■ Edit tracking data ■
· · ·
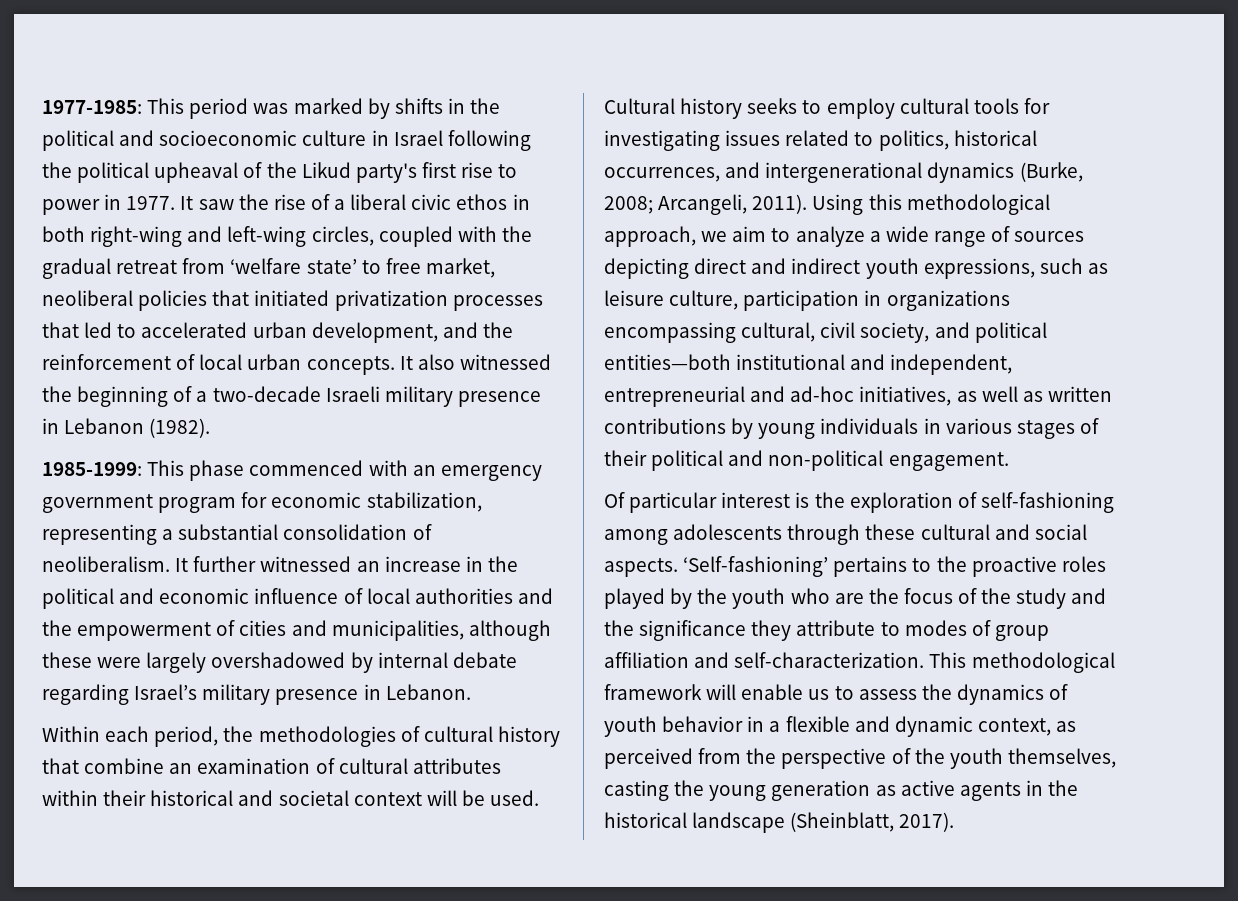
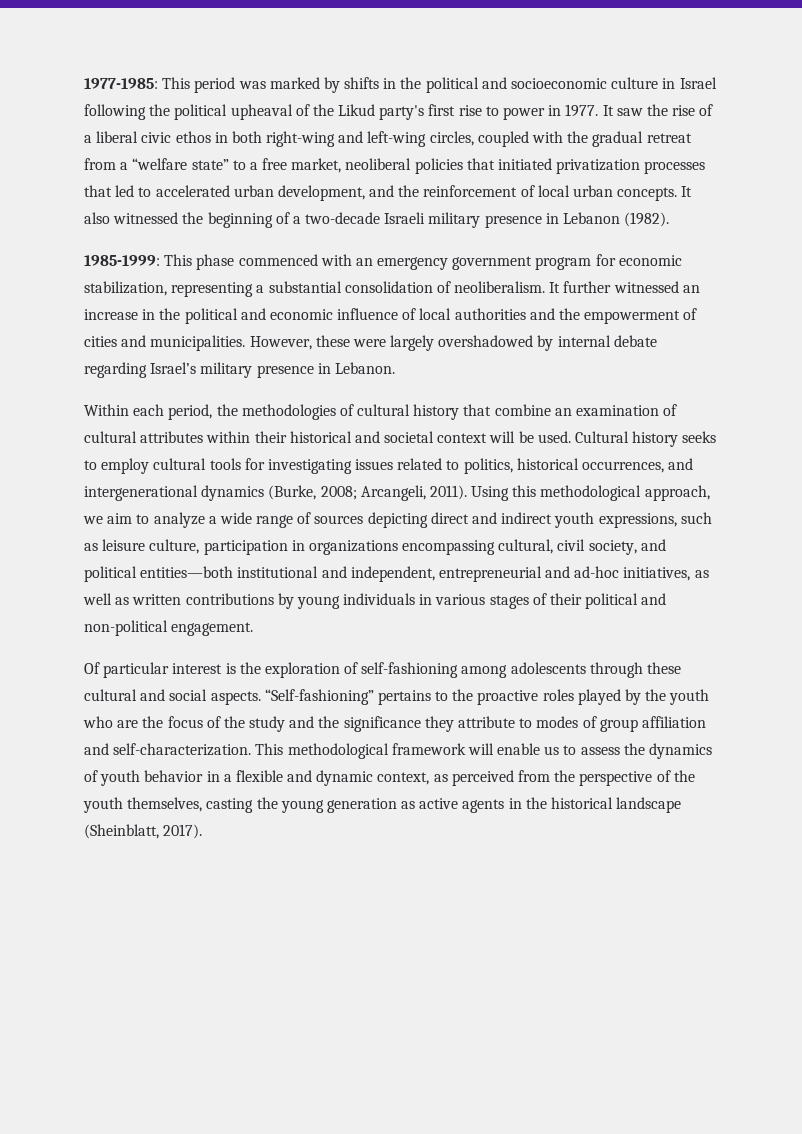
- It saw the rise of a liberal civic ethos in both right-wing and left-wing circles, coupled with the gradual retreat from ‘welfare state’ to free market, neoliberal policies that initiated privatization processes that led to accelerated urban development, and the reinforcement of local urban concepts.
+ It saw the rise of a liberal civic ethos in both right-wing and left-wing circles, coupled with the gradual retreat from a “welfare state” to a free market, neoliberal policies that initiated privatization processes that led to accelerated urban development, and the reinforcement of local urban concepts.
- It further witnessed an increase in the political and economic influence of local authorities and the empowerment of cities and municipalities, although these were largely overshadowed by internal debate regarding Israel’s military presence in Lebanon.
+ It further witnessed an increase in the political and economic influence of local authorities and the empowerment of cities and municipalities. However, these were largely overshadowed by internal debate regarding Israel’s military presence in Lebanon.
- ‘Self-fashioning’ pertains to the proactive roles played by the youth who are the focus of the study and the significance they attribute to modes of group affiliation and self-characterization.
+ “Self-fashioning” pertains to the proactive roles played by the youth who are the focus of the study and the significance they attribute to modes of group affiliation and self-characterization.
· · ·
■ TASK OBJECTIVE ■
Starting at the line that contains "cities and municipalities.", retype every line through the end of the records exactly, and nothing else.

■ RESPONSE FOR THIS EXERCISE ■
+ It further witnessed an increase in the political and economic influence of local authorities and the empowerment of cities and municipalities. However, these were largely overshadowed by internal debate regarding Israel’s military presence in Lebanon.
- ‘Self-fashioning’ pertains to the proactive roles played by the youth who are the focus of the study and the significance they attribute to modes of group affiliation and self-characterization.
+ “Self-fashioning” pertains to the proactive roles played by the youth who are the focus of the study and the significance they attribute to modes of group affiliation and self-characterization.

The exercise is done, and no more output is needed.